Dati di targa per le macchine sincrone

Tipo di macchina (generatore o motore).

Tipo di servizio e, se del caso, durata dei cicli e rapporto di intermittenza.

Potenza nominale, è la potenza elettrica apparente [VA] erogata nei generatori, la potenza meccanica [W] erogata all'albero nei motori nelle condizioni nominali di funzionamento.

Tensione nominale, è la tensione concatenata [V] ai morsetti statorici.

Corrente nominale e tipo (alternata), è la corrente [A] assorbita nei motori, erogata nei generatori in condizioni nominali di funzionamento.

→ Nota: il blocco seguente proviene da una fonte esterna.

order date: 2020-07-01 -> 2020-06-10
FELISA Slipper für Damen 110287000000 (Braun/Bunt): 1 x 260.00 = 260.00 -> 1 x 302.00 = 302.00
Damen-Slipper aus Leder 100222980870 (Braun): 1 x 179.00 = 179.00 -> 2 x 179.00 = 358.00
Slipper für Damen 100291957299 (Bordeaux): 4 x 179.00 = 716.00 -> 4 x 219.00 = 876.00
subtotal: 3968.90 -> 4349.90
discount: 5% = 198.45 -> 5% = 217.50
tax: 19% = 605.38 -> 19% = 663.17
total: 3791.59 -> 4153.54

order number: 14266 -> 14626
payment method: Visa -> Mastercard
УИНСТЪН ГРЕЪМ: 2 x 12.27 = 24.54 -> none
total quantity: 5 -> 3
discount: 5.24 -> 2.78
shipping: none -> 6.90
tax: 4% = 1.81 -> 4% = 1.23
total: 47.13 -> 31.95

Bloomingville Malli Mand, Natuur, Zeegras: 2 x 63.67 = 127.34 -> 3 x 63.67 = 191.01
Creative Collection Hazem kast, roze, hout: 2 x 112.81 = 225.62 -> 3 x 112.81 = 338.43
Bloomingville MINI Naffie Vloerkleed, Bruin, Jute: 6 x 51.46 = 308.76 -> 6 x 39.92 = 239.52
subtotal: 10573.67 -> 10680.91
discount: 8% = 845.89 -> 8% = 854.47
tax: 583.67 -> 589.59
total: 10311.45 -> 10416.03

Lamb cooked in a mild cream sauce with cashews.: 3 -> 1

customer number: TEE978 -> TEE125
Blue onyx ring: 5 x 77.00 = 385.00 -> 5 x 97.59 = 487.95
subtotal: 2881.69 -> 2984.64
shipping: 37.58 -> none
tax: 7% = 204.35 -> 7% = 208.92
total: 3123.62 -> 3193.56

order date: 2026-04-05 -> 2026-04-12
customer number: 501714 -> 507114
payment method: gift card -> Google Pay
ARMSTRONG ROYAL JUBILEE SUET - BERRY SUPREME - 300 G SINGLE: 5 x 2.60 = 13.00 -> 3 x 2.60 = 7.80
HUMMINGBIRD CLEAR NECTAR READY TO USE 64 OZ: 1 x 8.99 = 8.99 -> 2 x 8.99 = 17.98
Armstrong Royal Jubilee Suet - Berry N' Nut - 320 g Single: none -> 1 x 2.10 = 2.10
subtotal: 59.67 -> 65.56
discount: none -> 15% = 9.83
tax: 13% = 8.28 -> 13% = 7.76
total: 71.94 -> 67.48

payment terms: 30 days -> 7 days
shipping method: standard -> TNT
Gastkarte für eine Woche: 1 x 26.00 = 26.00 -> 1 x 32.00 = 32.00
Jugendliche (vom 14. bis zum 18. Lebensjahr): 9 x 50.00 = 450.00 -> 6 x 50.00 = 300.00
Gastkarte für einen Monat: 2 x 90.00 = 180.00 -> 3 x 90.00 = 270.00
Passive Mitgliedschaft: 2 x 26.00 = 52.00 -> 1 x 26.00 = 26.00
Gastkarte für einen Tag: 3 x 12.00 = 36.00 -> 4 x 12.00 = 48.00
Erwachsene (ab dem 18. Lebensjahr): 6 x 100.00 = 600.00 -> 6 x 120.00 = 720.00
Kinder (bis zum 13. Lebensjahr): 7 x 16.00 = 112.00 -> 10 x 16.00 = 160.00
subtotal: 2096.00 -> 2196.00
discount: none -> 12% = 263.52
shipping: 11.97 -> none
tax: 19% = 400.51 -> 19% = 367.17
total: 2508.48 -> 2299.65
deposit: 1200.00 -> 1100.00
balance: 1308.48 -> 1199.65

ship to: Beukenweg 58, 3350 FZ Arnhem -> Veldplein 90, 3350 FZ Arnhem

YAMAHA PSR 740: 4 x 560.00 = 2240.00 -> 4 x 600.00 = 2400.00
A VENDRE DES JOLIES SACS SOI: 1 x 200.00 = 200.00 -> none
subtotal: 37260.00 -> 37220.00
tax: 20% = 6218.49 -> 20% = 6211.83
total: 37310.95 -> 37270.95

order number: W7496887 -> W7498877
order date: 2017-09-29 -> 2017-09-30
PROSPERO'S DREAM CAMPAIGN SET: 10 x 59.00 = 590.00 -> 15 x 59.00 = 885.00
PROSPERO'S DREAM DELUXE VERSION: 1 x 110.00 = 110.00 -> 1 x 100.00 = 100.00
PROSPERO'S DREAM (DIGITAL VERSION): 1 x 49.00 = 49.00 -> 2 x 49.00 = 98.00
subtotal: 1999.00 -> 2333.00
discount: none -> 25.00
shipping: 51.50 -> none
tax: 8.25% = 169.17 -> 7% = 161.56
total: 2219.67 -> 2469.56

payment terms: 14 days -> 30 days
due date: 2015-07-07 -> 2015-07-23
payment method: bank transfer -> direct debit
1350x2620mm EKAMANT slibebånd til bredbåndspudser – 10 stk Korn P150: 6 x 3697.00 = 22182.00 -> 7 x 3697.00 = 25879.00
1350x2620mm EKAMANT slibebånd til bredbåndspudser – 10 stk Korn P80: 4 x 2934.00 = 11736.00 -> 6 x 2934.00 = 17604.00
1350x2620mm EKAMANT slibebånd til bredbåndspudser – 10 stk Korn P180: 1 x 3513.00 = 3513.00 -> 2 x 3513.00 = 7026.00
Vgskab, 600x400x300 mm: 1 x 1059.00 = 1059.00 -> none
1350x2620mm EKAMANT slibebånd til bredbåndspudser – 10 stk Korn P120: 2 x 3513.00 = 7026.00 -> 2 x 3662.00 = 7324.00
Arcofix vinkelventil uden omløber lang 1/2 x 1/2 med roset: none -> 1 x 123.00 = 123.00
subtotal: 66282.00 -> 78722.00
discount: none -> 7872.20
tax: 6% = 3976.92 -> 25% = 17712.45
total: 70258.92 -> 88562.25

Frequenza nominale in [Hz] e numero delle fasi, la frequenza è quella negli avvolgimenti statorici.

Velocità nominale in [giri/1'], è la velocità di rotazione dell'albero della macchina.

Sovravelocità ammissibile in [giri/1'], solo per i generatori accoppiati a turbine idrauliche.

Classe di isolamento o sovratemperature ammissibili.

Collegamento delle fasi nei circuiti d'indotto (stella o triangolo).

Fattore di potenza della corrente nominale.

Tensione e corrente (continue) di eccitazione nominali.

Senso di rotazione.

Momento d'inerzia delle masse rotanti.

Oltre ai dati di targa, altre grandezze caratteristiche molto importanti per gli alternatori (che quindi è bene conoscere), sono:

Perdite meccaniche, perdite nel ferro, perdite Ohmiche nell'indotto, perdite per l'eccitazione.

Rendimento nelle condizioni nominali di funzionamento.

Variazione della tensione d'uscita da carico a vuoto.

Variazione dell'eccitazione da carico a vuoto.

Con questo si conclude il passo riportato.